By , January 22, 2011

My last long article was dedicated towards newlyweds. This one is partly related to relationships as well, but from a very different point of view. Unfortunately, a very high percentage of marriages end up in divorce. I'm not going to give you ideas on how to avoid divorce, since I'm not a specialist in this field; but I want to offer you a few tips on how to protect your credit during this not so pleasant period of your life.

First of all, all the documents regarding your credit should be collected. Both of you should go through all of them carefully, so you know all the facts and can see the situation clearly.
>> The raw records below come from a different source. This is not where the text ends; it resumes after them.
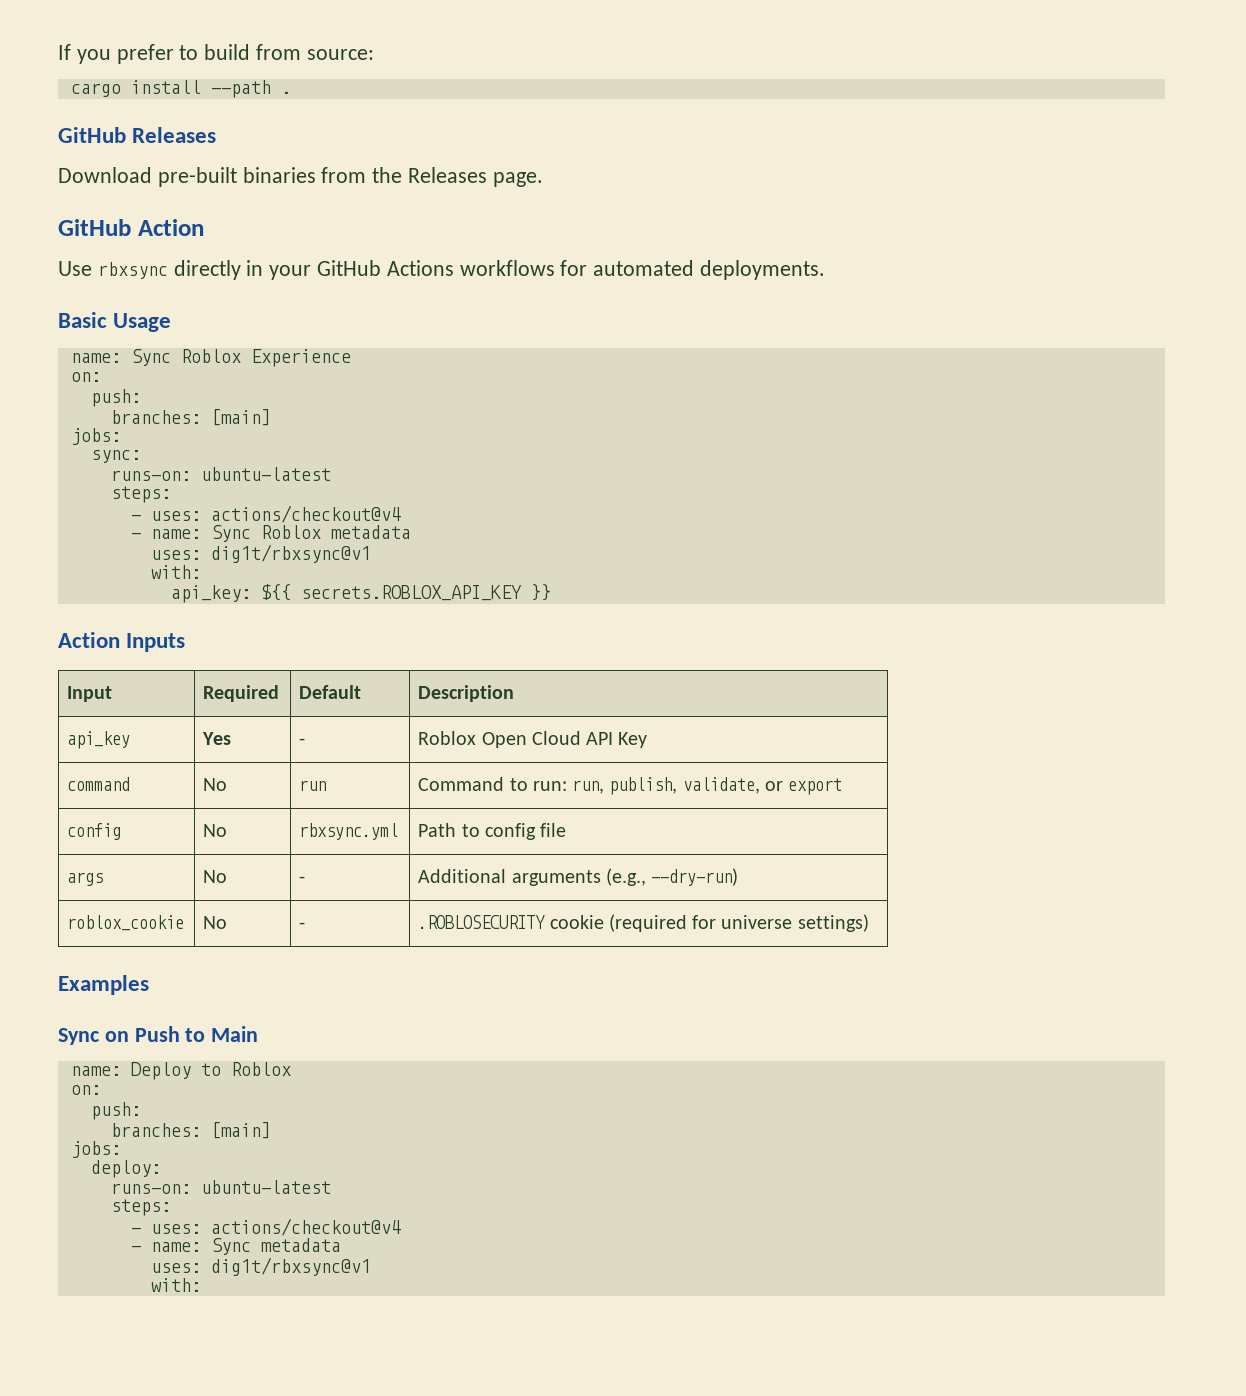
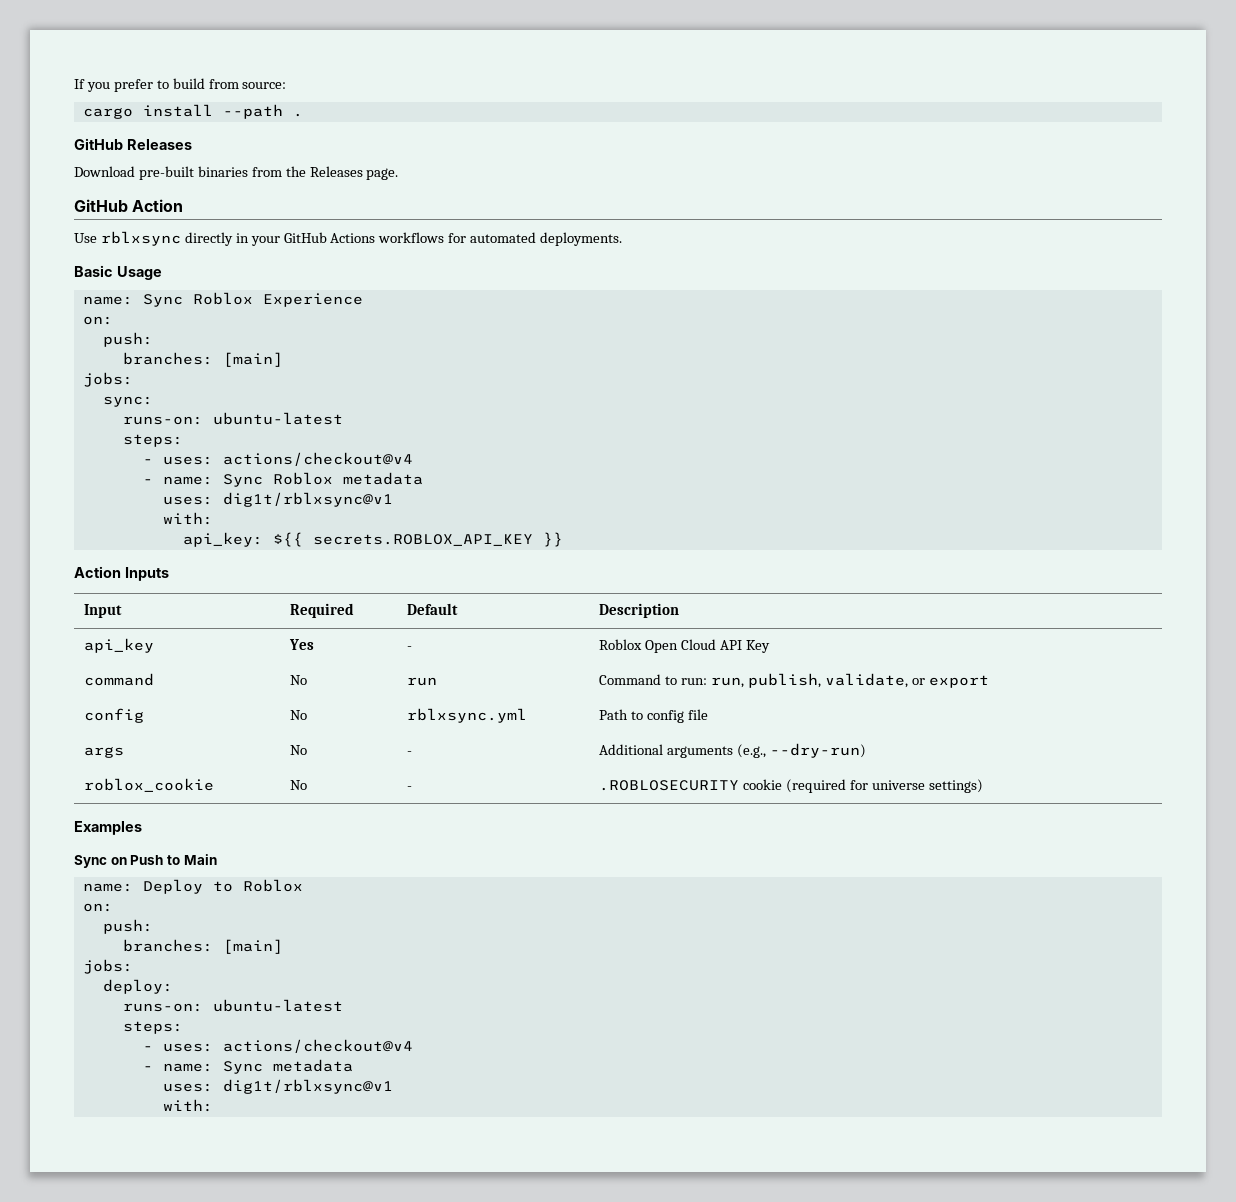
- Use rbxsync directly in your GitHub Actions workflows for automated deployments.
+ Use rblxsync directly in your GitHub Actions workflows for automated deployments.
  - name: Sync Roblox metadata
- uses: dig1t/rbxsync@v1
+ uses: dig1t/rblxsync@v1
- config | No | rbxsync.yml | Path to config file
+ config | No | rblxsync.yml | Path to config file
  - name: Sync metadata
- uses: dig1t/rbxsync@v1
+ uses: dig1t/rblxsync@v1

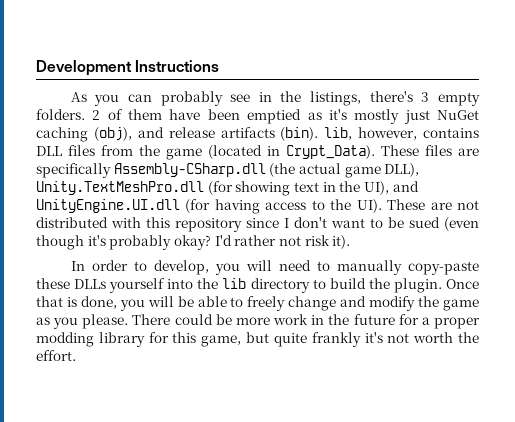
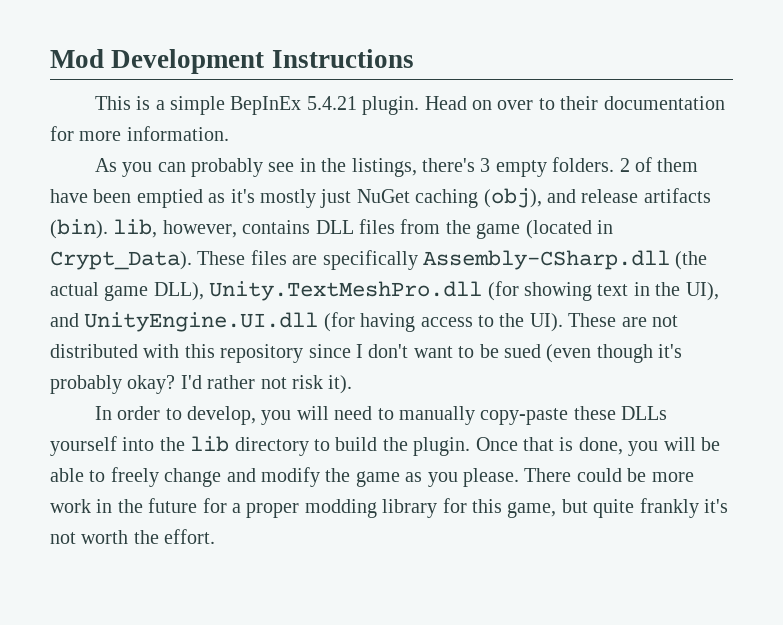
- Development Instructions
+ Mod Development Instructions
+ This is a simple BepInEx 5.4.21 plugin. Head on over to their documentation for more information.

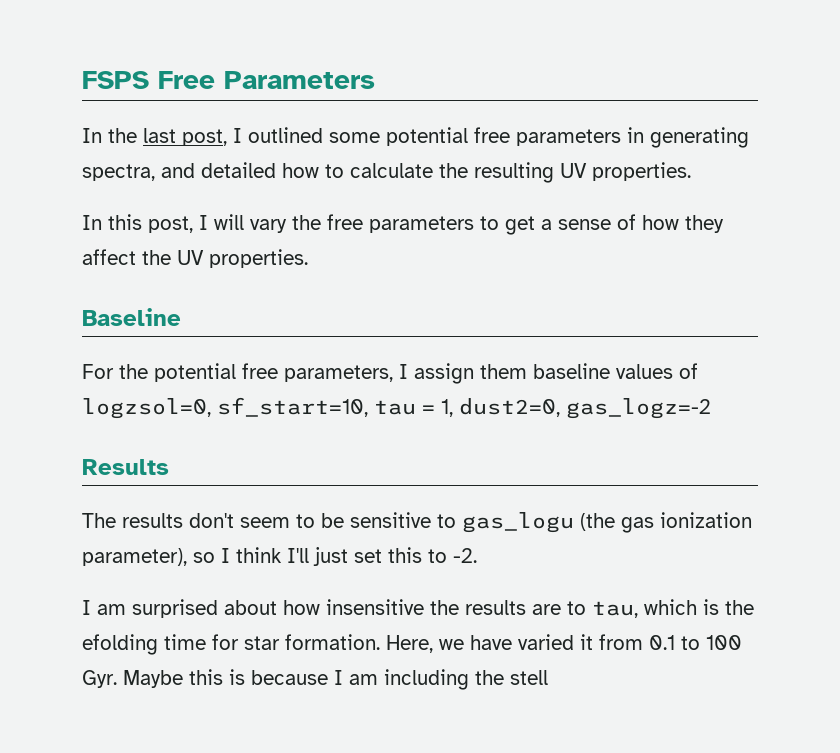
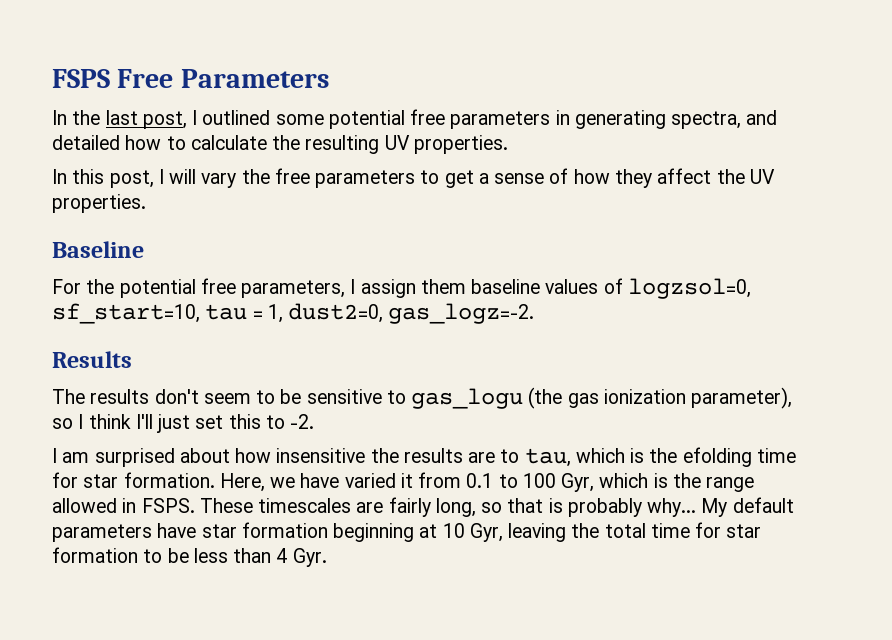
- For the potential free parameters, I assign them baseline values of logzsol=0, sf_start=10, tau = 1, dust2=0, gas_logz=-2
+ For the potential free parameters, I assign them baseline values of logzsol=0, sf_start=10, tau = 1, dust2=0, gas_logz=-2.
- Here, we have varied it from 0.1 to 100 Gyr. Maybe this is because I am including the stell
+ Here, we have varied it from 0.1 to 100 Gyr, which is the range allowed in FSPS. These timescales are fairly long, so that is probably why... My default parameters have star formation beginning at 10 Gyr, leaving the total time for star formation to be less than 4 Gyr.

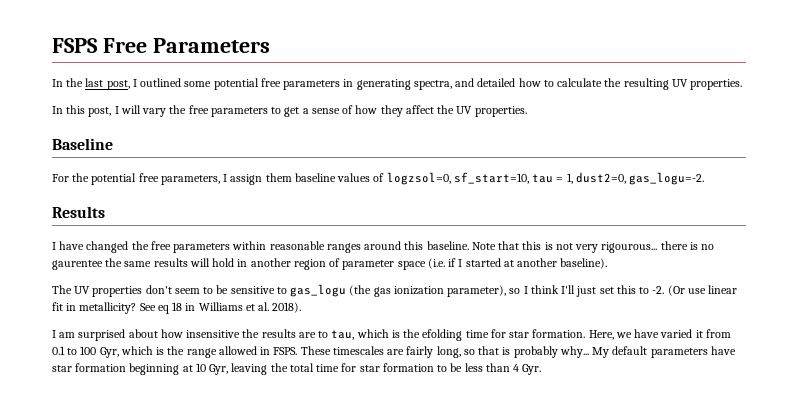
- For the potential free parameters, I assign them baseline values of logzsol=0, sf_start=10, tau = 1, dust2=0, gas_logz=-2.
+ For the potential free parameters, I assign them baseline values of logzsol=0, sf_start=10, tau = 1, dust2=0, gas_logu=-2.
+ I have changed the free parameters within reasonable ranges around this baseline. Note that this is not very rigourous... there is no gaurentee the same results will hold in another region of parameter space (i.e. if I started at another baseline).
- The results don't seem to be sensitive to gas_logu (the gas ionization parameter), so I think I'll just set this to -2.
+ The UV properties don't seem to be sensitive to gas_logu (the gas ionization parameter), so I think I'll just set this to -2. (Or use linear fit in metallicity? See eq 18 in Williams et al. 2018).

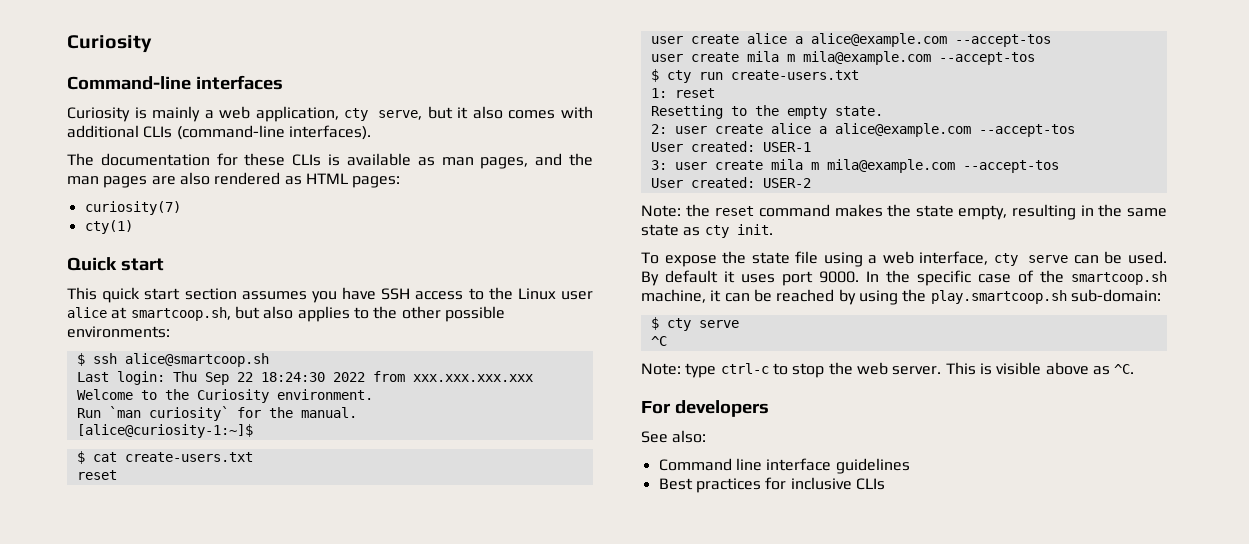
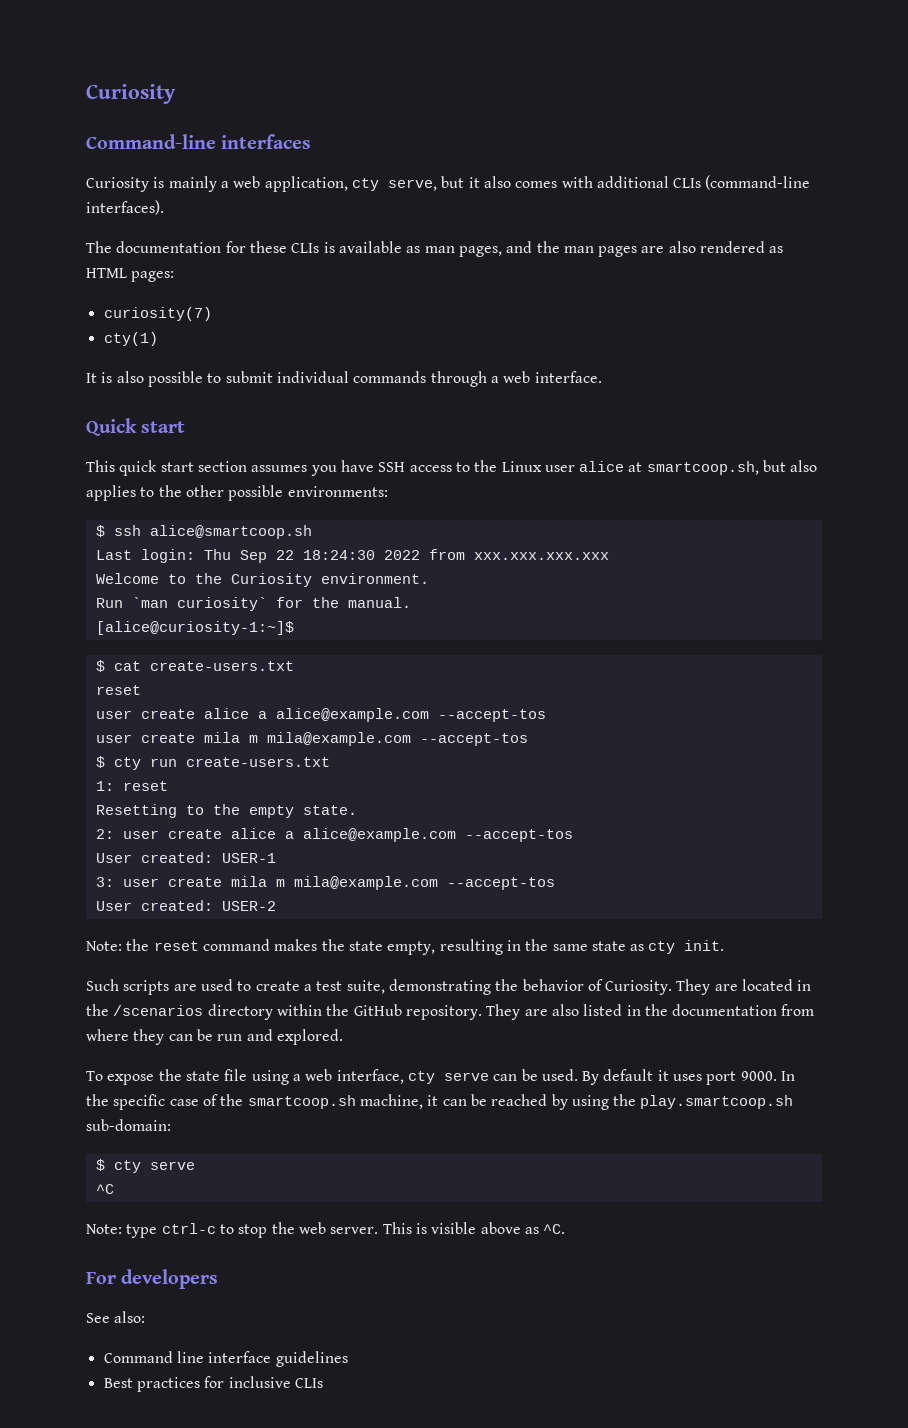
+ It is also possible to submit individual commands through a web interface.
+ Such scripts are used to create a test suite, demonstrating the behavior of Curiosity. They are located in the /scenarios directory within the GitHub repository. They are also listed in the documentation from where they can be run and explored.

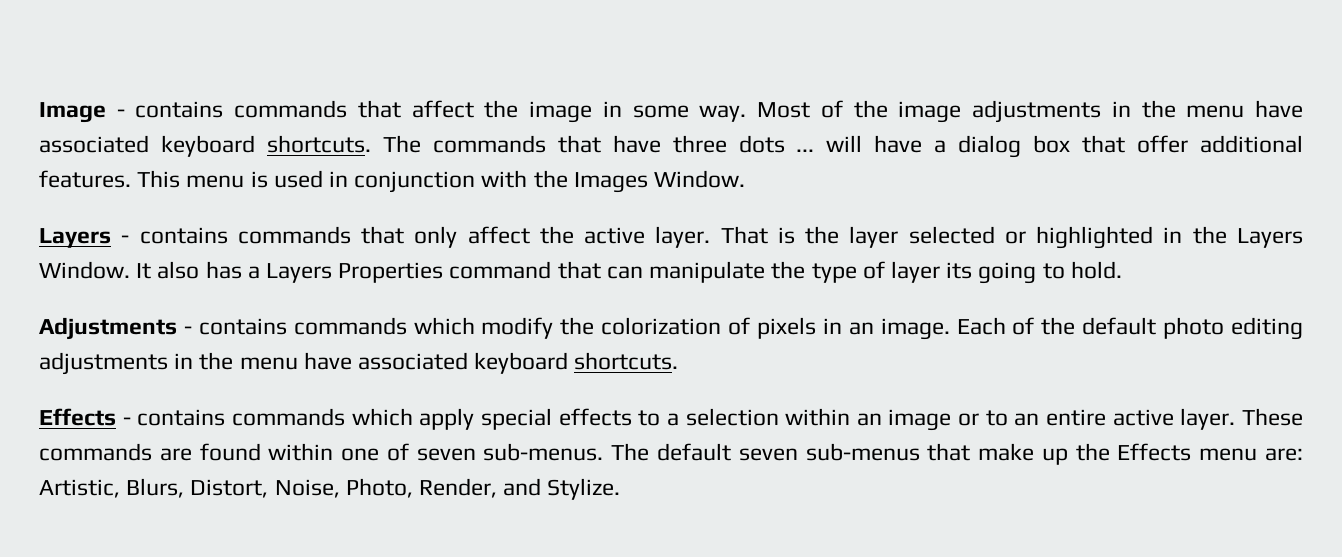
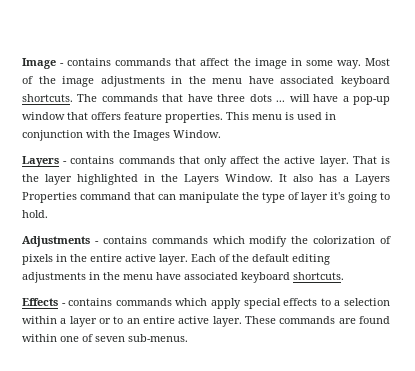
- The commands that have three dots ... will have a dialog box that offer additional features.
+ The commands that have three dots ... will have a pop-up window that offers feature properties.
- That is the layer selected or highlighted in the Layers Window.
+ That is the layer highlighted in the Layers Window.
- It also has a Layers Properties command that can manipulate the type of layer its going to hold.
+ It also has a Layers Properties command that can manipulate the type of layer it's going to hold.
- Adjustments - contains commands which modify the colorization of pixels in an image.
+ Adjustments - contains commands which modify the colorization of pixels in the entire active layer.
- Each of the default photo editing adjustments in the menu have associated keyboard shortcuts.
+ Each of the default editing adjustments in the menu have associated keyboard shortcuts.
- Effects - contains commands which apply special effects to a selection within an image or to an entire active layer.
+ Effects - contains commands which apply special effects to a selection within a layer or to an entire active layer.
- The default seven sub-menus that make up the Effects menu are: Artistic, Blurs, Distort, Noise, Photo, Render, and Stylize.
I know there are some divorces which are perhaps too emotional to be able to discuss the situation properly, but it's better for both partners to calm down for awhile, talk and agree on the next steps to take.

Photo by Darwin Bell
Photo by Darwin Bell

If you have a joint account, and you probably do, you should let your creditors know your marriage is soon to be over. There are many cases in which only one of the partners is listed as responsible for repayments. If it is you, try to ask the contractor if you can be released from this, to cancel the joint account and to create a new, personal one. There are no guarantees that the contractor will indeed do what you ask for, but it's worth a try. As long as the joint account exists, keep on making payments.

In many situations the common property is not sold. If your partner is the one who stays in your home, they ought to try to get new financing solely in their name. Remember they don't necessarily have to qualify for a loan. Make an agreement about this - they may give you the papers about their monthly payments (whether they pay in time), or you simply give them few months/years to stay in the house.

If the debt is too high, it's often better to quickly sell your property and pay it off. You will not go your separate ways completely until you have all the common financial matters resolved. Some people can be hit so severely by having to pay off the debt that they have to file for bankruptcy. It is not a shame, it can happen to anyone. If you simply cannot pay off the debt, you should seek the advice of a specialist before taking this step, but it could ease the situation you are in.

Generally speaking, after, or shortly before the divorce, the smartest thing to do is to pay off all joint debts and everything you own together should be sold. This doesn't always happen, of course, but it seems to be the easiest and the fairest solution for both parties involved. Ideally however, none of us will have to go through divorce.